Automated target tracking and recognition (ATR) is an important capability in many civilian applications. ATR systems usually comprises several stages with the ability to detect, track and recognize targets. In this talk, we mainly focus on the tracking and recognition aspects for infrared (IR) imagery. The major challenge in vision-based ATR is how to cope with the variations of target appearances due to different viewpoints and underlying 3D structures. Both factors, identity in particular, are usually represented by discrete variables in most existing ATR algorithms. We propose a new couplet of identity and view manifolds for multi-view target modeling that is applied to automated target tracking and recognition (ATR). The identity manifold captures both inter-class and intra-class variability of target appearances by a continuous identity variable, while a hemisphere-shaped view manifold is involved to account for the variability of viewpoints.
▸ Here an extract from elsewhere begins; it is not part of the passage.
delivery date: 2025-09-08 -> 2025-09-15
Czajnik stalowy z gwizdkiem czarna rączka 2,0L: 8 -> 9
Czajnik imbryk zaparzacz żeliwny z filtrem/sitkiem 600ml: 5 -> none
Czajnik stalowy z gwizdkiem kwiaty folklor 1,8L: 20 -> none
Combining these two manifolds via a non-linear tensor decomposition gives rise to a new target generative model that can be learned from a small training set and generalized to various known and unknown targets under arbitrary views. Not only can this model deal with arbitrary view/pose variations by tracking along the view manifold, it can also interpolate the appearance of an unknown target along the identity manifold. We also develop a particle filter-based ATR algorithm where the proposed model used for shape matching. The proposed algorithm is tested against the recently released SENSIAC ATR database and the experimental results validate its efficacy both qualitatively and quantitatively.